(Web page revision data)
•••••
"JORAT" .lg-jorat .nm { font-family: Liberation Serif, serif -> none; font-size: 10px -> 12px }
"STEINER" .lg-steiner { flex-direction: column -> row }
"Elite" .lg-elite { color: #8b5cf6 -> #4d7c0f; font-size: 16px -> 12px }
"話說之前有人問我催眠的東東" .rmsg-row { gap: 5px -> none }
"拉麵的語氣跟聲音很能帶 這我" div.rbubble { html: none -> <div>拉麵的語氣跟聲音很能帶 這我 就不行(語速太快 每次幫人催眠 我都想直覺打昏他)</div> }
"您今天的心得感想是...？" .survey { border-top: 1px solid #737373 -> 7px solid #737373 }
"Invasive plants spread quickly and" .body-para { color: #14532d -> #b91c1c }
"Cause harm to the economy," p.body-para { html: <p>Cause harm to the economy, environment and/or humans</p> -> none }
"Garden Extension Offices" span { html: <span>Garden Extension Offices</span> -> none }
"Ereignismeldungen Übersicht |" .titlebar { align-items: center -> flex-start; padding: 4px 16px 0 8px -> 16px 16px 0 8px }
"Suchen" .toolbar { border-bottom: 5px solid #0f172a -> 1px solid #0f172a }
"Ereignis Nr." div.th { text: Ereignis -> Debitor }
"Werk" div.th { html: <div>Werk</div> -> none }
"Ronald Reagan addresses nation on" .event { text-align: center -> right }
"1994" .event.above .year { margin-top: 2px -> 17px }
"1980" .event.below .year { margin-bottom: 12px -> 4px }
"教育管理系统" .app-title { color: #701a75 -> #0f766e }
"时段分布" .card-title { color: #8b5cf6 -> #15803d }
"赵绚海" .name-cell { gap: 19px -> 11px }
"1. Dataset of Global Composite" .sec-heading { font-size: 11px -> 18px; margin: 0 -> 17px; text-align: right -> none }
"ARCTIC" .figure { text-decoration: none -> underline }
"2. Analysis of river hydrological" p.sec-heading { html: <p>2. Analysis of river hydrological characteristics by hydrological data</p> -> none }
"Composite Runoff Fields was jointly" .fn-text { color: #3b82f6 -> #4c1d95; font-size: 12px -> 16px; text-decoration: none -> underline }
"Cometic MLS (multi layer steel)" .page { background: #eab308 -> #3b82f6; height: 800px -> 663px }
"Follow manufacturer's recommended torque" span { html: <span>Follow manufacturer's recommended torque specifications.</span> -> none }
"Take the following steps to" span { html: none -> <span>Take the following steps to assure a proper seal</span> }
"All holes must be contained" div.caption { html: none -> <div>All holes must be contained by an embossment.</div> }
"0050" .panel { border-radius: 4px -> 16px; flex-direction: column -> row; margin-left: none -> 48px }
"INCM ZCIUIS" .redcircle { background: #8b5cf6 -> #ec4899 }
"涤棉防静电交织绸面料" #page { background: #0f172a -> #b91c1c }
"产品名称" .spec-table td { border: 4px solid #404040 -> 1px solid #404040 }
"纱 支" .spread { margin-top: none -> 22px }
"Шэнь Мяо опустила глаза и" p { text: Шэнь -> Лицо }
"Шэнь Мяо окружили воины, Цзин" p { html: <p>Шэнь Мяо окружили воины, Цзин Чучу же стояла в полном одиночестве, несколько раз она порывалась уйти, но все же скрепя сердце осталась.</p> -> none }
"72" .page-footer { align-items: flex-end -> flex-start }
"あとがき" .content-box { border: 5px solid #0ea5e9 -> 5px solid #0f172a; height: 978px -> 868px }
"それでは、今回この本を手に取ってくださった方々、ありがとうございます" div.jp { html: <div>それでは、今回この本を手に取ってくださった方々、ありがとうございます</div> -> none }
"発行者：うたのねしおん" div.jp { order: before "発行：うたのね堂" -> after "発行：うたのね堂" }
•••••
◆ **Work task**
Please restate each record exactly as it reads.

◆ **Solution**
"JORAT" .lg-jorat .nm { font-family: Liberation Serif, serif -> none; font-size: 10px -> 12px }
"STEINER" .lg-steiner { flex-direction: column -> row }
"Elite" .lg-elite { color: #8b5cf6 -> #4d7c0f; font-size: 16px -> 12px }
"話說之前有人問我催眠的東東" .rmsg-row { gap: 5px -> none }
"拉麵的語氣跟聲音很能帶 這我" div.rbubble { html: none -> <div>拉麵的語氣跟聲音很能帶 這我 就不行(語速太快 每次幫人催眠 我都想直覺打昏他)</div> }
"您今天的心得感想是...？" .survey { border-top: 1px solid #737373 -> 7px solid #737373 }
"Invasive plants spread quickly and" .body-para { color: #14532d -> #b91c1c }
"Cause harm to the economy," p.body-para { html: <p>Cause harm to the economy, environment and/or humans</p> -> none }
"Garden Extension Offices" span { html: <span>Garden Extension Offices</span> -> none }
"Ereignismeldungen Übersicht |" .titlebar { align-items: center -> flex-start; padding: 4px 16px 0 8px -> 16px 16px 0 8px }
"Suchen" .toolbar { border-bottom: 5px solid #0f172a -> 1px solid #0f172a }
"Ereignis Nr." div.th { text: Ereignis -> Debitor }
"Werk" div.th { html: <div>Werk</div> -> none }
"Ronald Reagan addresses nation on" .event { text-align: center -> right }
"1994" .event.above .year { margin-top: 2px -> 17px }
"1980" .event.below .year { margin-bottom: 12px -> 4px }
"教育管理系统" .app-title { color: #701a75 -> #0f766e }
"时段分布" .card-title { color: #8b5cf6 -> #15803d }
"赵绚海" .name-cell { gap: 19px -> 11px }
"1. Dataset of Global Composite" .sec-heading { font-size: 11px -> 18px; margin: 0 -> 17px; text-align: right -> none }
"ARCTIC" .figure { text-decoration: none -> underline }
"2. Analysis of river hydrological" p.sec-heading { html: <p>2. Analysis of river hydrological characteristics by hydrological data</p> -> none }
"Composite Runoff Fields was jointly" .fn-text { color: #3b82f6 -> #4c1d95; font-size: 12px -> 16px; text-decoration: none -> underline }
"Cometic MLS (multi layer steel)" .page { background: #eab308 -> #3b82f6; height: 800px -> 663px }
"Follow manufacturer's recommended torque" span { html: <span>Follow manufacturer's recommended torque specifications.</span> -> none }
"Take the following steps to" span { html: none -> <span>Take the following steps to assure a proper seal</span> }
"All holes must be contained" div.caption { html: none -> <div>All holes must be contained by an embossment.</div> }
"0050" .panel { border-radius: 4px -> 16px; flex-direction: column -> row; margin-left: none -> 48px }
"INCM ZCIUIS" .redcircle { background: #8b5cf6 -> #ec4899 }
"涤棉防静电交织绸面料" #page { background: #0f172a -> #b91c1c }
"产品名称" .spec-table td { border: 4px solid #404040 -> 1px solid #404040 }
"纱 支" .spread { margin-top: none -> 22px }
"Шэнь Мяо опустила глаза и" p { text: Шэнь -> Лицо }
"Шэнь Мяо окружили воины, Цзин" p { html: <p>Шэнь Мяо окружили воины, Цзин Чучу же стояла в полном одиночестве, несколько раз она порывалась уйти, но все же скрепя сердце осталась.</p> -> none }
"72" .page-footer { align-items: flex-end -> flex-start }
"あとがき" .content-box { border: 5px solid #0ea5e9 -> 5px solid #0f172a; height: 978px -> 868px }
"それでは、今回この本を手に取ってくださった方々、ありがとうございます" div.jp { html: <div>それでは、今回この本を手に取ってくださった方々、ありがとうございます</div> -> none }
"発行者：うたのねしおん" div.jp { order: before "発行：うたのね堂" -> after "発行：うたのね堂" }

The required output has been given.